## Exercise requirements
Every line of the entries with the word "margin" in it should be shown.

## Supplied information
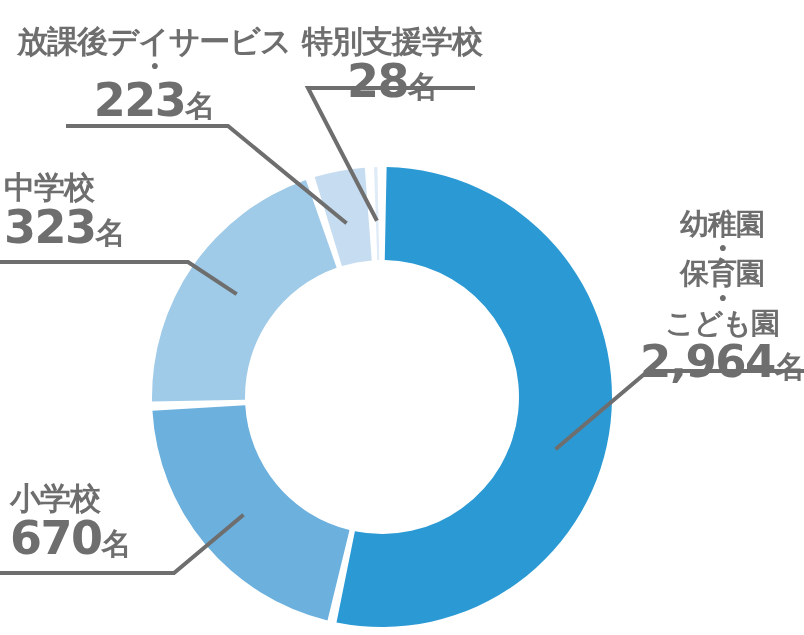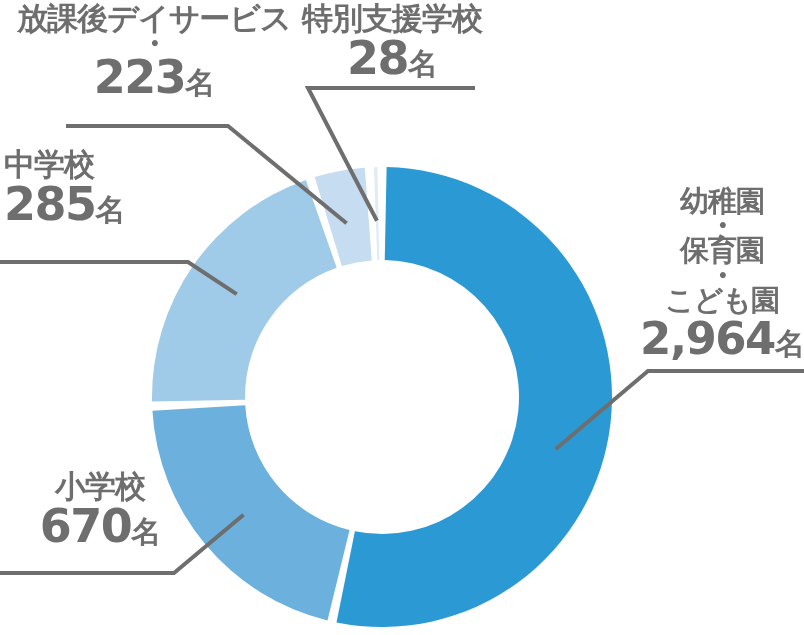--- a/index.html
+++ b/index.html
@@ -12,32 +12,33 @@
   #stage{position:absolute;left:0;top:0;width:804px;height:635px;}
   svg#chart{position:absolute;left:0;top:0;width:804px;height:635px;display:block;}
 
   .lbl{
     position:absolute;
     color:#6e6e6e;
     font-weight:bold;
     line-height:1.04;
     white-space:nowrap;
     letter-spacing:-0.5px;
+    margin-top:23px;
     -webkit-font-smoothing:antialiased;
   }
   .lbl .name{display:block;font-size:31px;letter-spacing:-1px;}
   .lbl .mid{display:block;font-size:31px;line-height:0.62;letter-spacing:-1px;}
   .lbl .val{display:block;font-size:46px;letter-spacing:-1.5px;margin-top:1px;}
   .lbl .val .unit{font-size:30px;letter-spacing:-1px;}
 
   
   #lbl-houkago{left:8px;top:2px;text-align:center;width:292px;}
   #lbl-tokubetsu{left:292px;top:2px;text-align:center;width:200px;}
   #lbl-chugaku{left:4px;top:148px;text-align:left;width:182px;}
-  #lbl-shougaku{left:10px;top:470px;text-align:center;width:180px;}
+  #lbl-shougaku{left:10px;top:459px;text-align:left;width:180px;}
   #lbl-youchien{left:640px;top:186px;text-align:center;width:164px;}
   #lbl-youchien .name{font-size:29px;text-align:center;}
   #lbl-youchien .val{font-size:45px;}
 </style>
 </head>
 <body>
 
 <div id="stage">
 
   <svg id="chart" viewBox="0 0 804 635">
@@ -68,21 +69,21 @@
     <span class="val"><span>223</span><span class="unit">名</span></span>
   </div>
 
   <div class="lbl" id="lbl-tokubetsu">
     <span class="name">特別支援学校</span>
     <span class="val"><span>28</span><span class="unit">名</span></span>
   </div>
 
   <div class="lbl" id="lbl-chugaku">
     <span class="name">中学校</span>
-    <span class="val"><span>285</span><span class="unit">名</span></span>
+    <span class="val"><span>323</span><span class="unit">名</span></span>
   </div>
 
   <div class="lbl" id="lbl-shougaku">
     <span class="name">小学校</span>
     <span class="val"><span>670</span><span class="unit">名</span></span>
   </div>
 
   <div class="lbl" id="lbl-youchien">
     <span class="name">幼稚園</span>
     <span class="mid">・</span>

## Expected answer
+    margin-top:23px;
   .lbl .val{display:block;font-size:46px;letter-spacing:-1.5px;margin-top:1px;}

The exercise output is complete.